Change detection outputs →
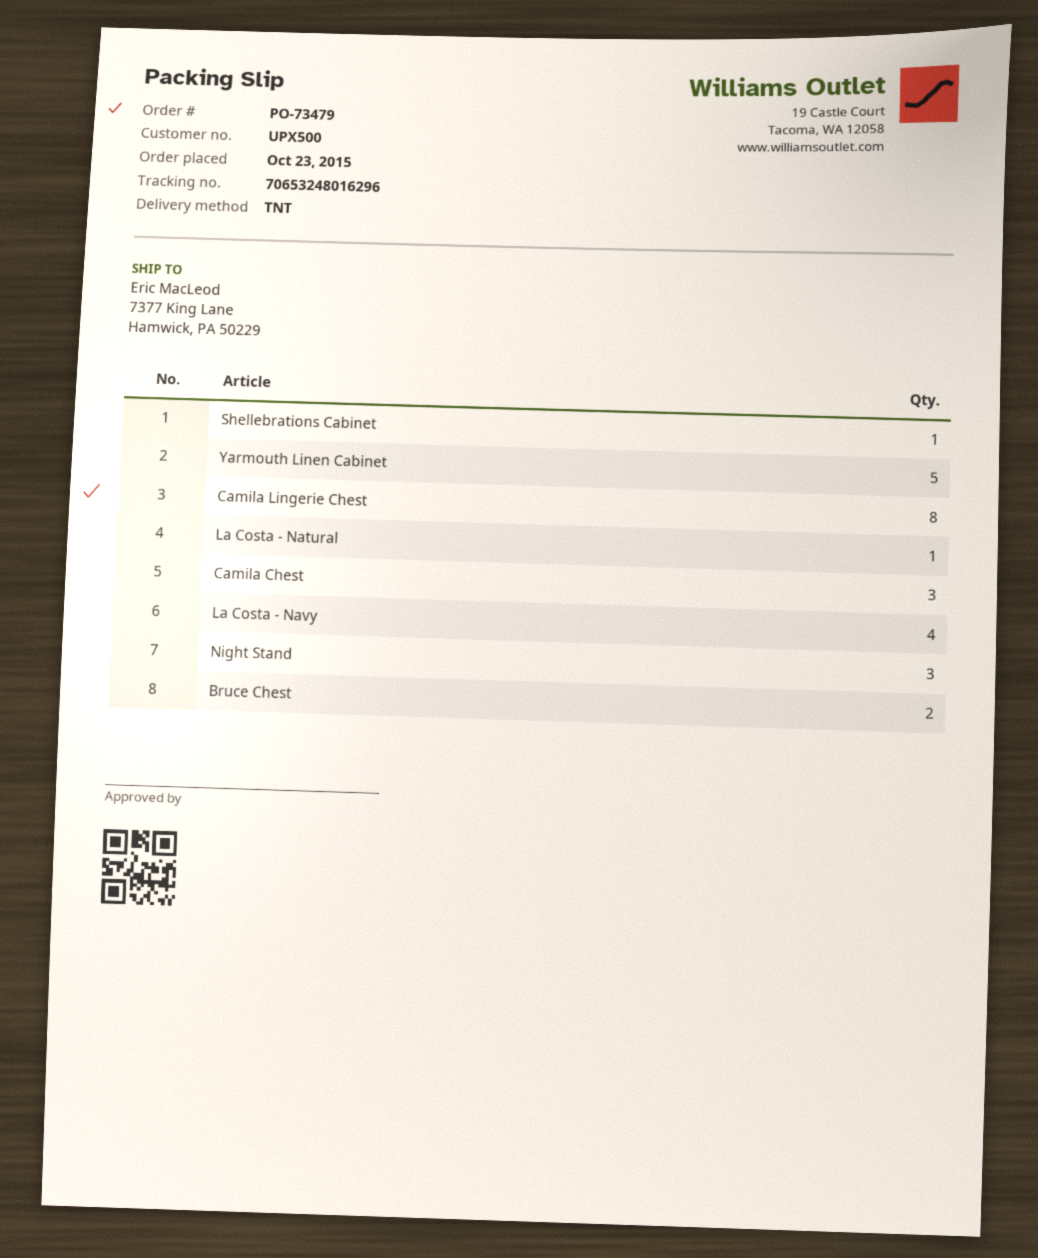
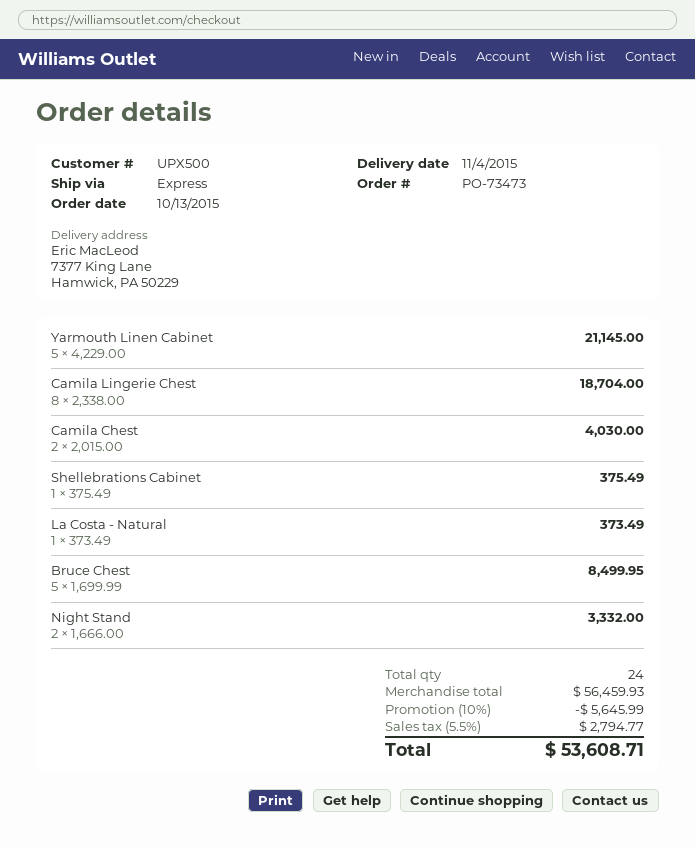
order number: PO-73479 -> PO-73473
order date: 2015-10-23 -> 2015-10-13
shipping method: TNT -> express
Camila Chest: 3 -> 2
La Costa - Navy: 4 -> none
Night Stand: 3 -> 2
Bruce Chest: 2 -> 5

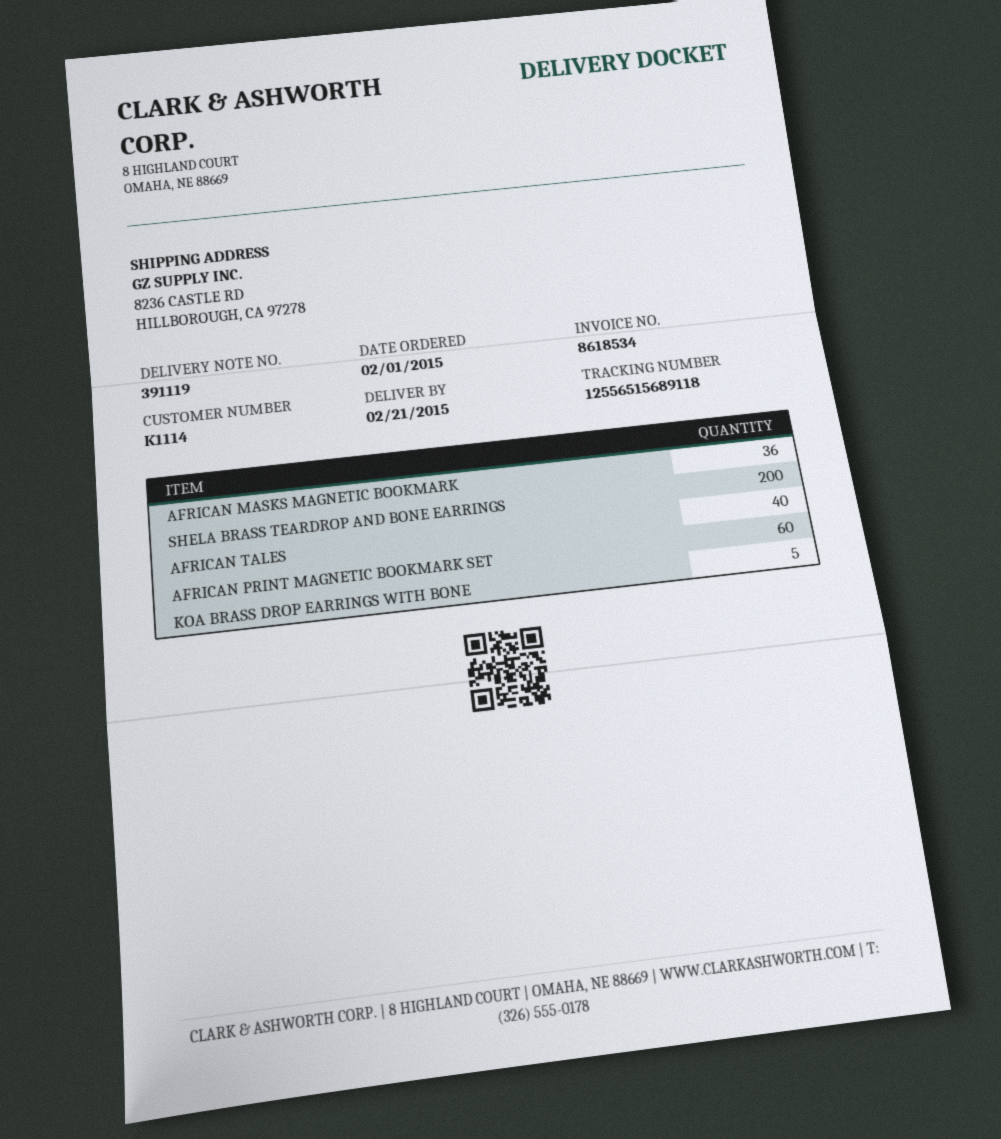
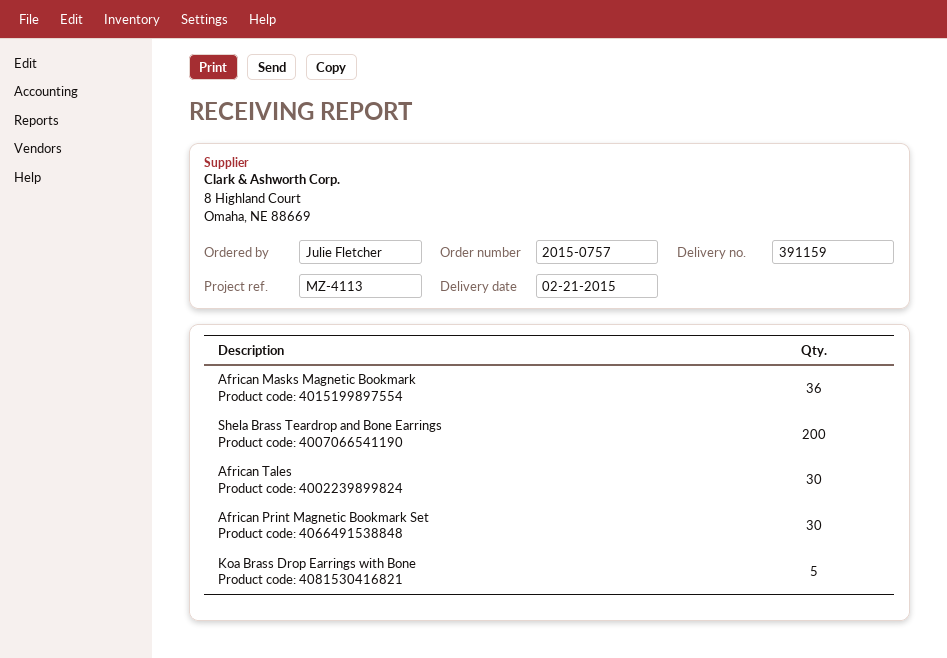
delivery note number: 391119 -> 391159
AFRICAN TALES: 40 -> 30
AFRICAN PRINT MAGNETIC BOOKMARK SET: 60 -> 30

Requirement →
Take the lines above from the one holding "AFRICAN TALES: 40 -> 30" to the last and output them exactly.

Solved problem →
AFRICAN TALES: 40 -> 30
AFRICAN PRINT MAGNETIC BOOKMARK SET: 60 -> 30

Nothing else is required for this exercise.